• **Requirement**: From the first line to the last, transcribe the data exactly and skip the pictures.

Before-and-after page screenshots
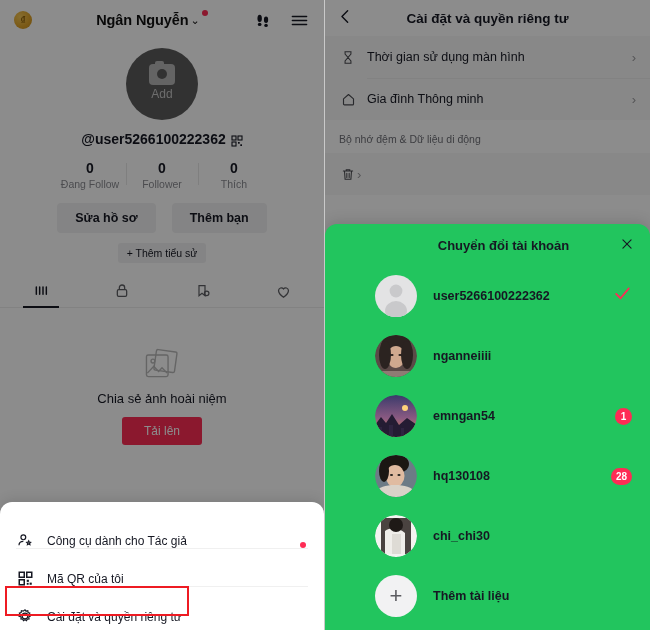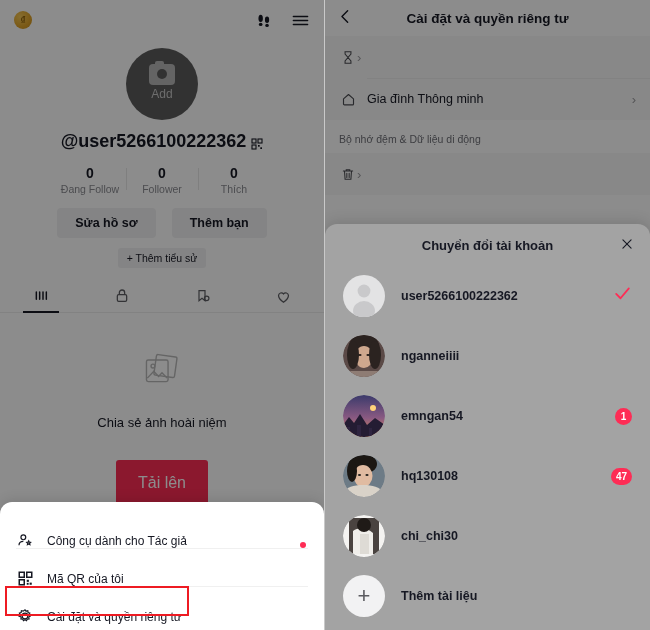"Ngân Nguyễn" div.l-title-wrap { html: none -> <div> <span>Ngân Nguyễn</span> <span>⌄</span> <span></span> </div> }
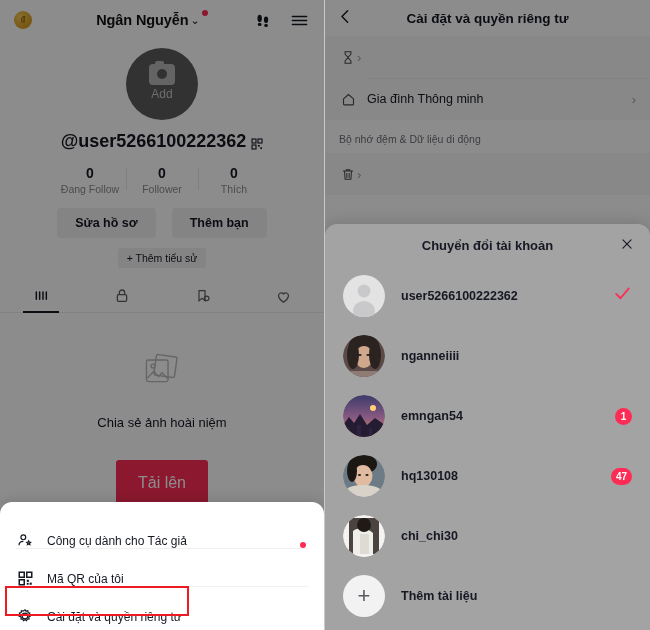"Thời gian sử dụng màn" span.r-lbl { html: none -> <span>Thời gian sử dụng màn hình</span> }
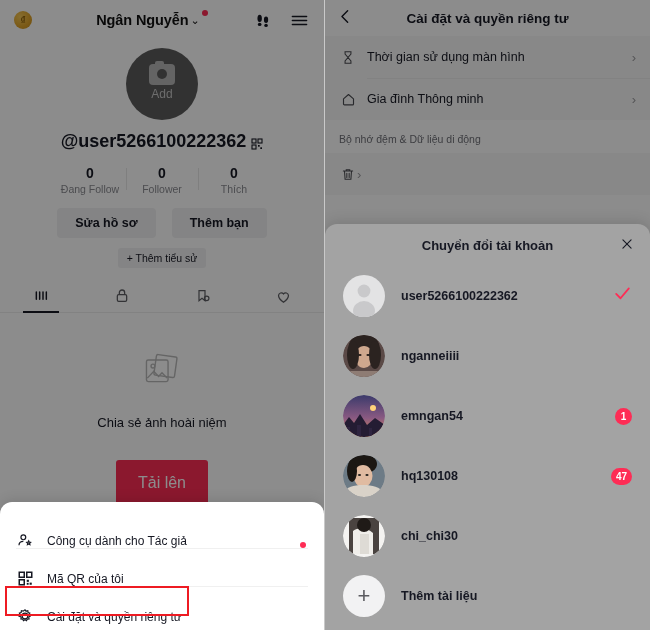"@user5266100222362" .handle { font-size: 18px -> 14px }
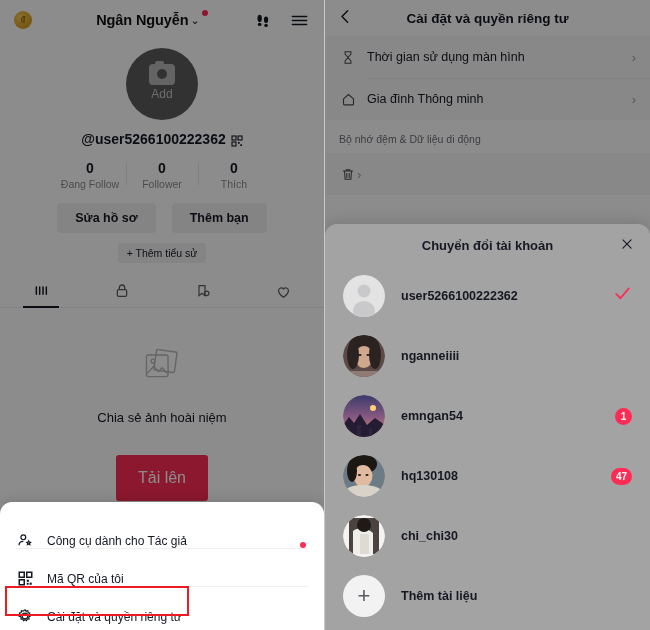"Chuyển đổi tài khoản" .sheet-acc { background: #a3a3a3 -> #22c55e; padding-left: none -> 32px }
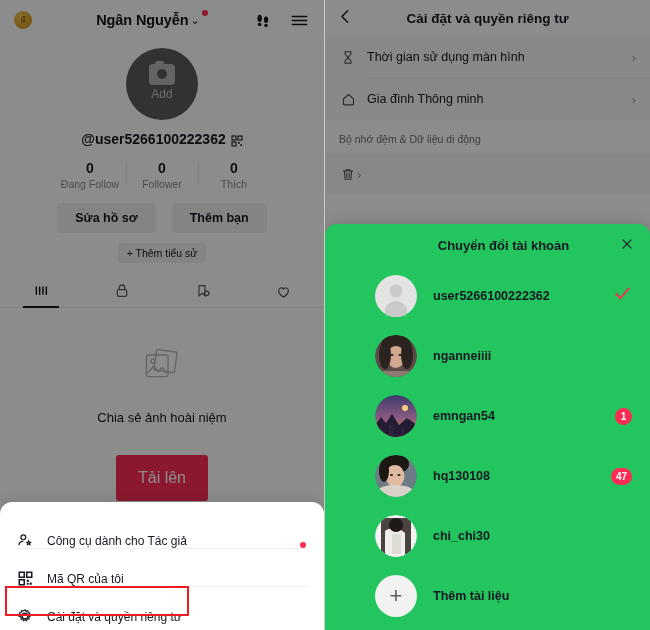"Chia sẻ ảnh hoài niệm" .empty-area { gap: 19px -> none }
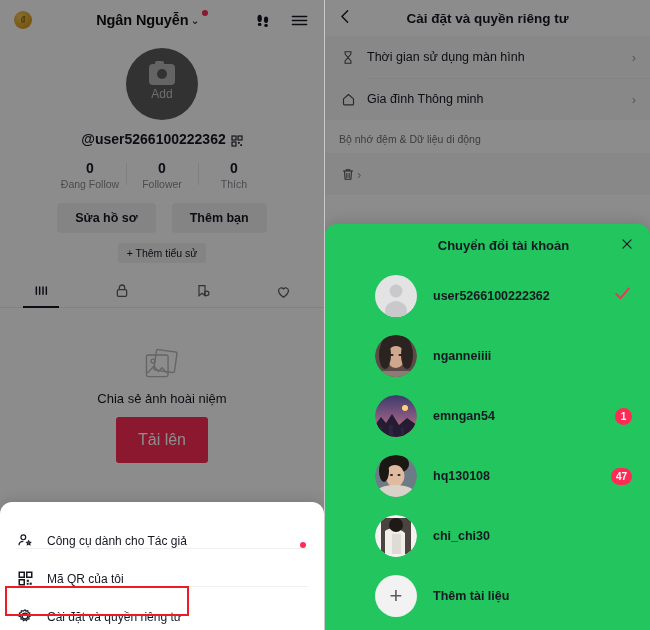"Tải lên" .btn-upload { font-size: 16px -> 12px; padding: 14px 22px -> 7px 22px }
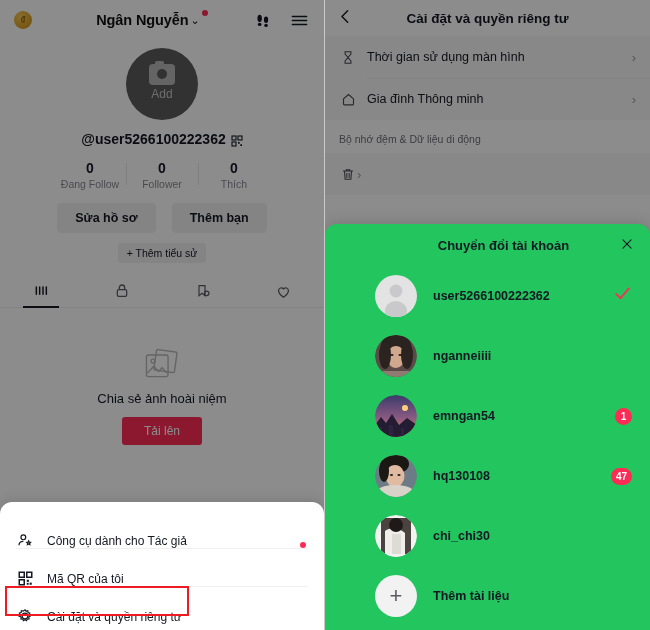"47" span.badge { text: 47 -> 28 }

• **Output of the exercise**:
"Ngân Nguyễn" div.l-title-wrap { html: none -> <div> <span>Ngân Nguyễn</span> <span>⌄</span> <span></span> </div> }
"Thời gian sử dụng màn" span.r-lbl { html: none -> <span>Thời gian sử dụng màn hình</span> }
"@user5266100222362" .handle { font-size: 18px -> 14px }
"Chuyển đổi tài khoản" .sheet-acc { background: #a3a3a3 -> #22c55e; padding-left: none -> 32px }
"Chia sẻ ảnh hoài niệm" .empty-area { gap: 19px -> none }
"Tải lên" .btn-upload { font-size: 16px -> 12px; padding: 14px 22px -> 7px 22px }
"47" span.badge { text: 47 -> 28 }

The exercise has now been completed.